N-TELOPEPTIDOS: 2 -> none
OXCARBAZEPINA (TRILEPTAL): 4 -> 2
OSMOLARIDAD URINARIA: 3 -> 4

***

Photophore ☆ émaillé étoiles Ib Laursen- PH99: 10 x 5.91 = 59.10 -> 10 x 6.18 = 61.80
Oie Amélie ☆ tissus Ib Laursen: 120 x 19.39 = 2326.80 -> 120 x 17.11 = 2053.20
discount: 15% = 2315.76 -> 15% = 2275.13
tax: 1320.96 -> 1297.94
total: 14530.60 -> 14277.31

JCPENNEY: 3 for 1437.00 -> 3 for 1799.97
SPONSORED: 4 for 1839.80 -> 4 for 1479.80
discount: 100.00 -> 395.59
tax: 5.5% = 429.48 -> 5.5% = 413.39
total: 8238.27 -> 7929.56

***

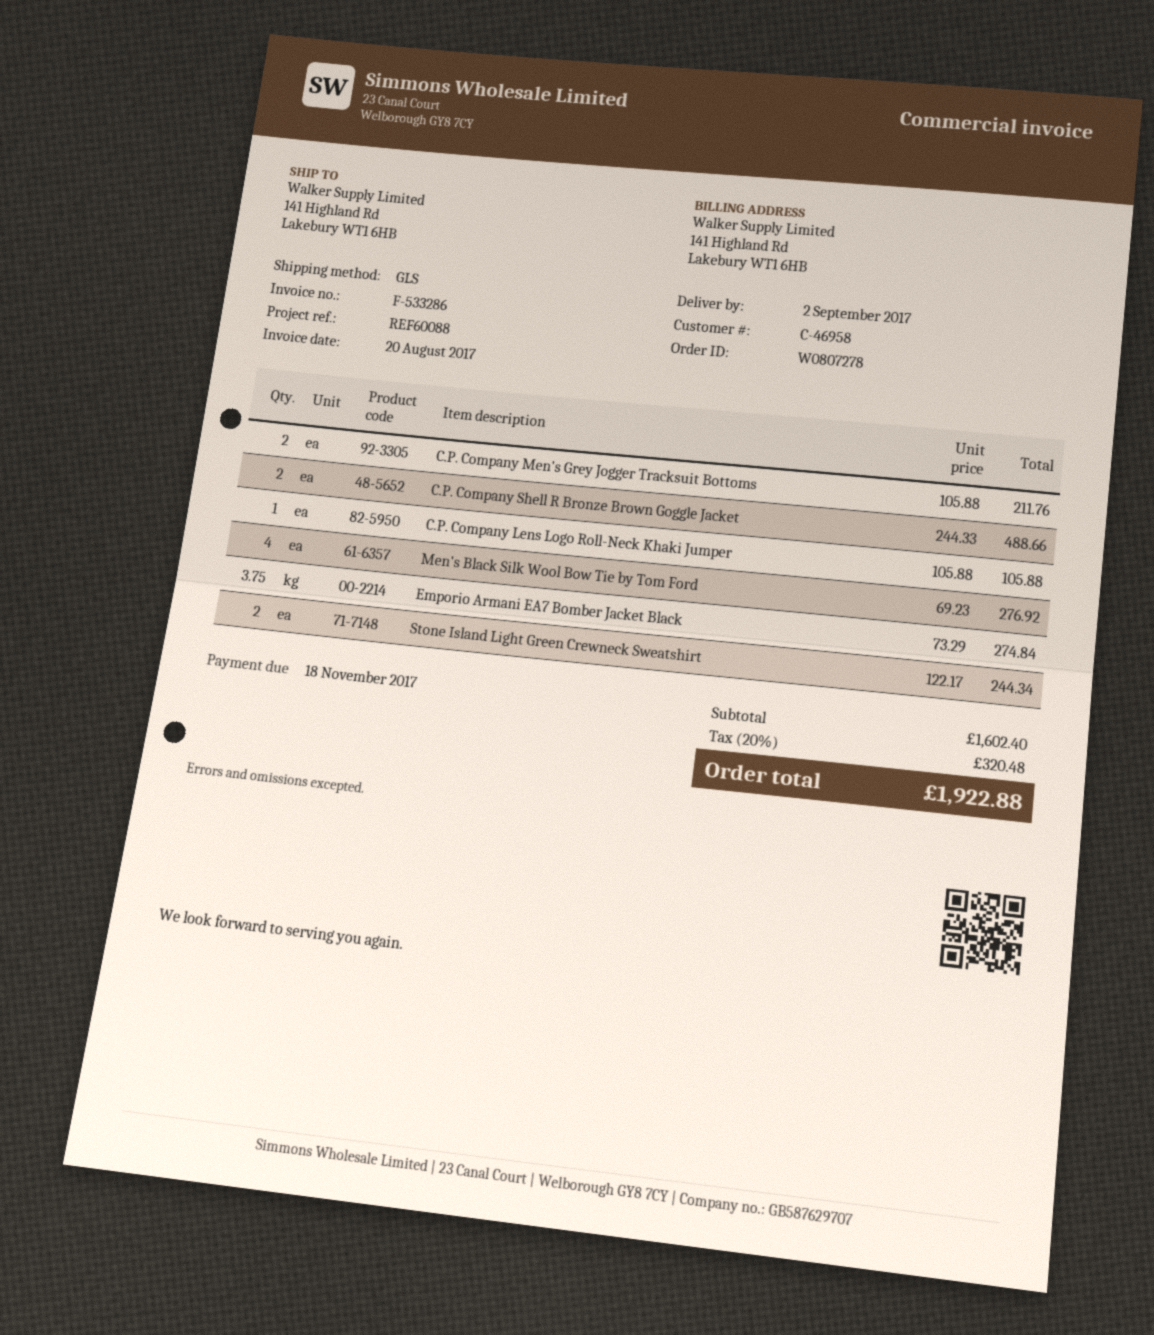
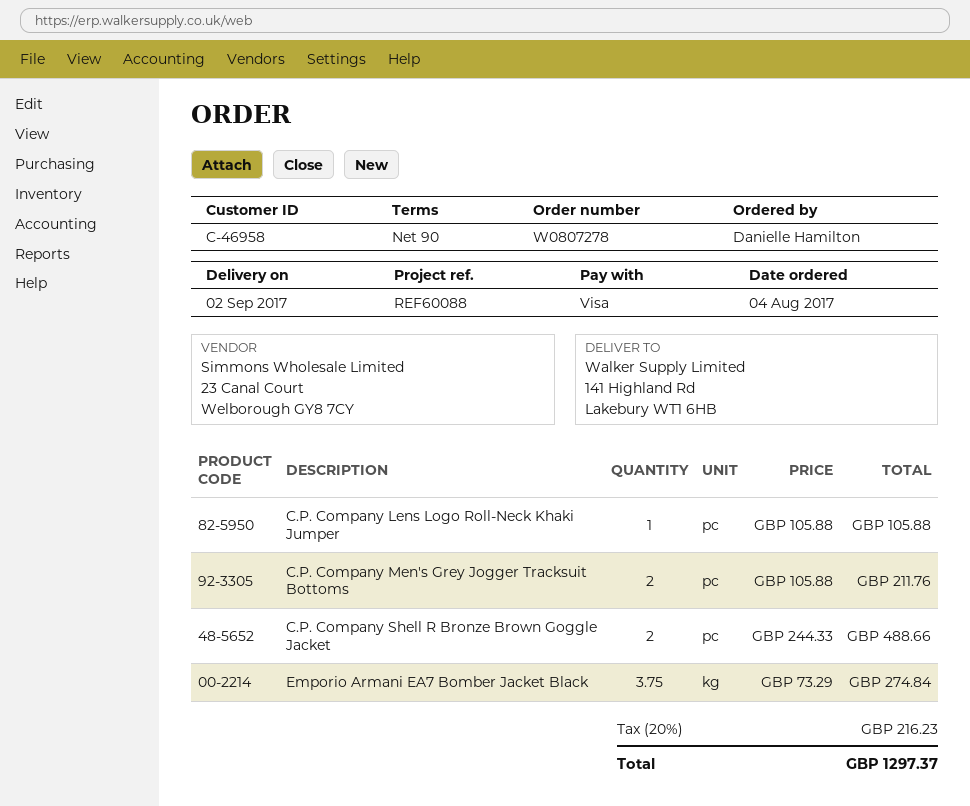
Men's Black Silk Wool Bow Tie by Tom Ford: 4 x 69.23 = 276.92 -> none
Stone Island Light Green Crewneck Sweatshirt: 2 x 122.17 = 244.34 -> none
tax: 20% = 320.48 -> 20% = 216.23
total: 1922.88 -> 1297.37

***

• [GOAL OF THE EXERCISE] Above are the records; print exactly the lines from the line with "N-TELOPEPTIDOS: 2 -> none" to the line with "OSMOLARIDAD URINARIA: 3 -> 4", including both, and nothing else.

• [REPLY]
N-TELOPEPTIDOS: 2 -> none
OXCARBAZEPINA (TRILEPTAL): 4 -> 2
OSMOLARIDAD URINARIA: 3 -> 4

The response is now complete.